2009-05-07 / Local & State

PA Farm Bureau: Pork Is Safe To Eat

Pennsylvania Farm Bureau (PFB) is alerting consumers to the fact that pork is safe to eat and that there is no evidence linking a new virus to food.

Farm Bureau notes that some consumers may be questioning whether or not to purchase pork products after hearing about a virus originally labeled "swine flu." The Centers for Disease Control and Prevention (CDC), the Department of Homeland Security and the United States Department of Agriculture (USDA) have all said the term "swine flu" is inaccurate and misleading because it implies that there is something wrong with the pork industry. The agencies say the virus is not spread by food and that the new strain of influenza should be called H1N1.

"The message to consumers is simple: pork and pork products are safe to eat as long as they are properly handled and cooked. Furthermore, influenza is a respiratory health issue and is in no way transmissible by eating food products," said PFB President Carl T. Shaffer.

Even though there have been no cases of the new flu in animals in Pennsylvania or across the United States, pork producers remain vigilant in their efforts to ensure a safe and healthy food supply. "Food safety and animal health are top priorities of Pennsylvania farmers, who utilize biosecurity measures on the farm to ensure that animals, such as hogs, are well cared for and result in the production of safe food. The biosecurity measures insure that only authorized personal are permitted to be around the animals and that proper procedures have been followed before those people enter animal facilities," added Shaffer.

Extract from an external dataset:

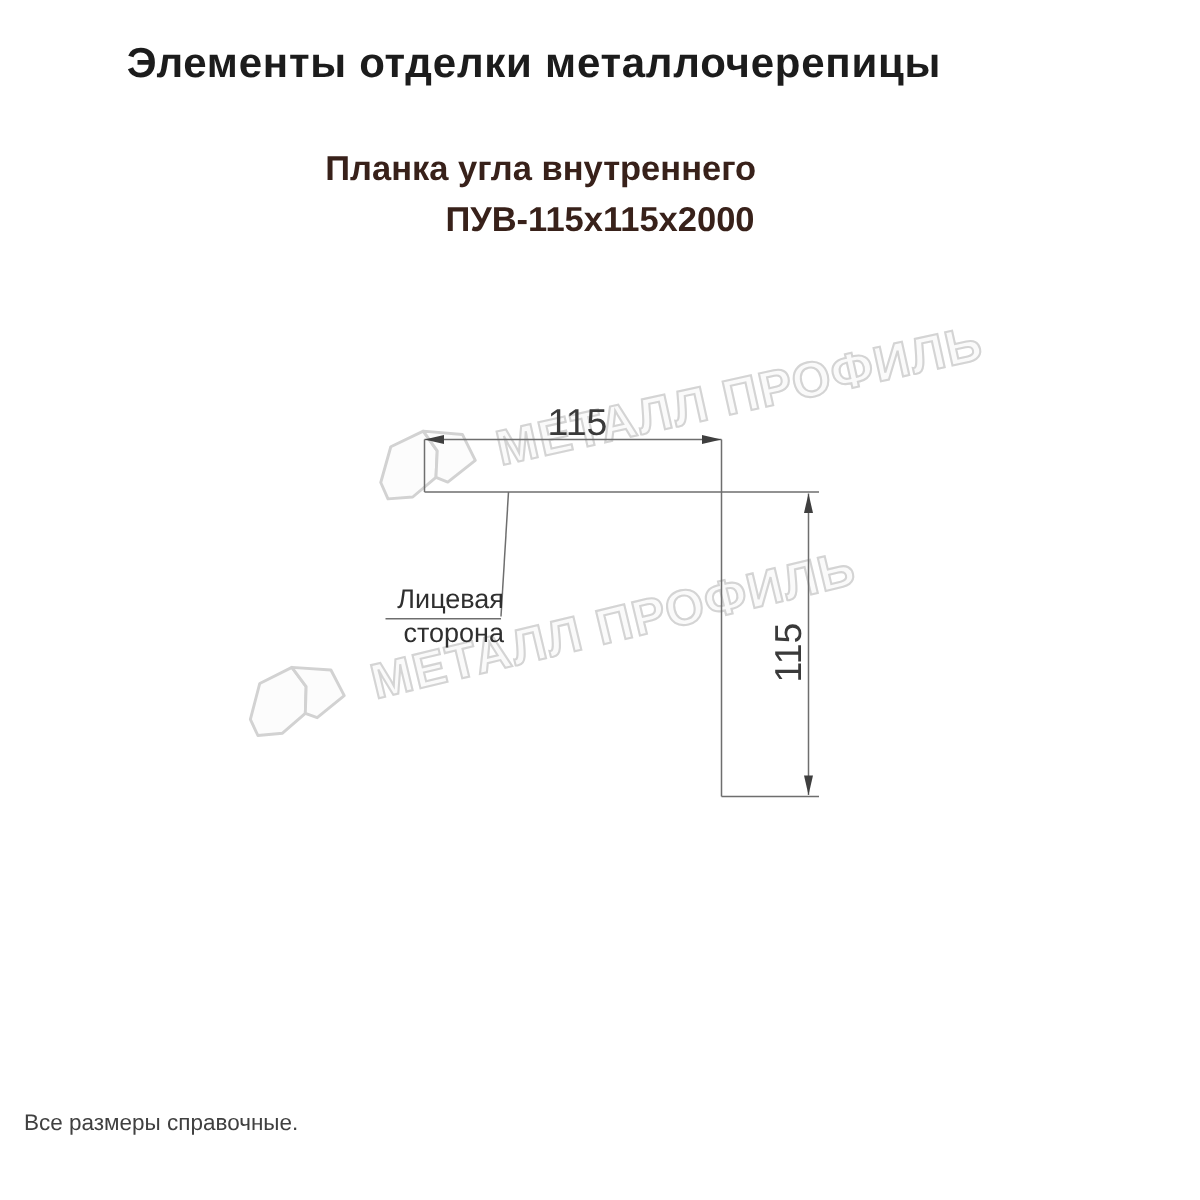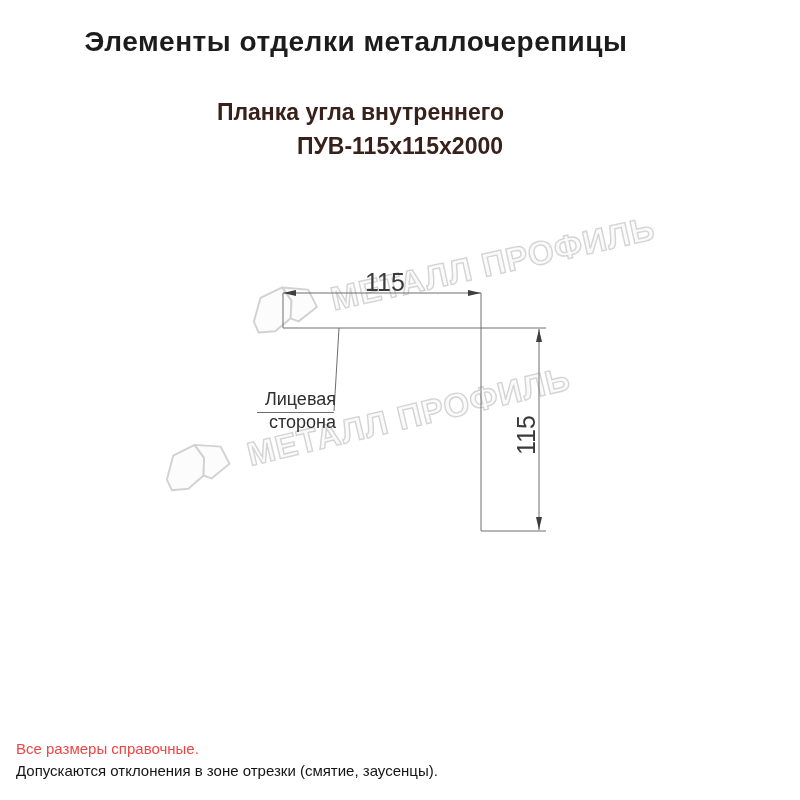"Все размеры справочные." .footer-1 { color: #ef4444 -> #404040 }
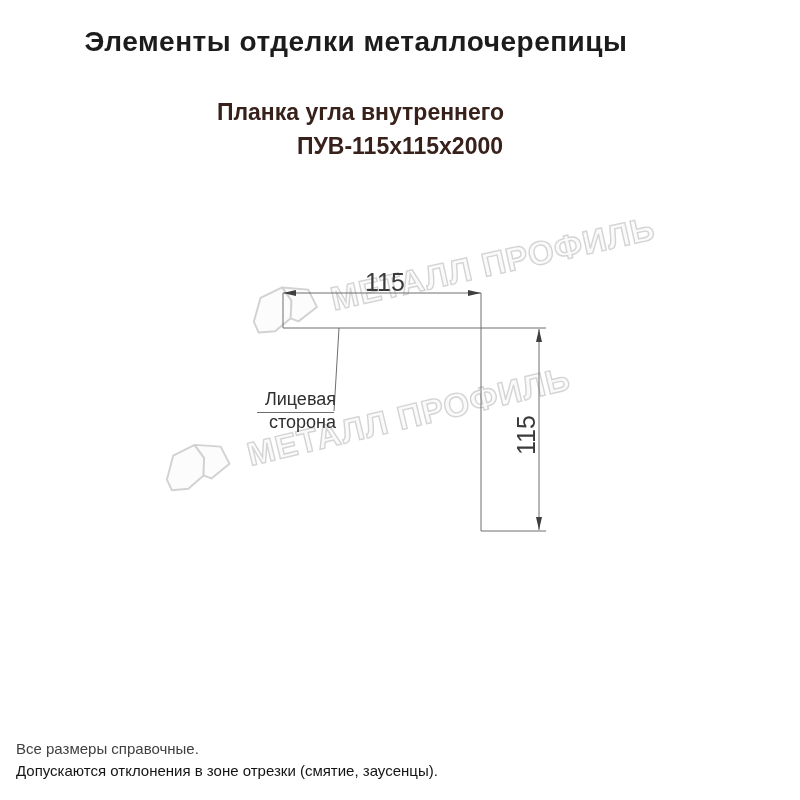"Допускаются отклонения в зоне отрезки" div.txt { html: <div>Допускаются отклонения в зоне отрезки (смятие, заусенцы).</div> -> none }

USDA has a surveillance system in place to monitor animal health and has reached out to agriculture officials in every state to affirm that they have no signs of the H1N1 virus. In addition, the Pennsylvania Department of Agriculture conducts sample testing of animals on a regular basis to quickly identify and contain potential problems in the industry.

"Getting factual information to the public and the media about the H1N1 virus is critical, because the livelihood of many pork producers could be threatened if people stop buying safe food products due to inaccurate information," concluded Shaffer.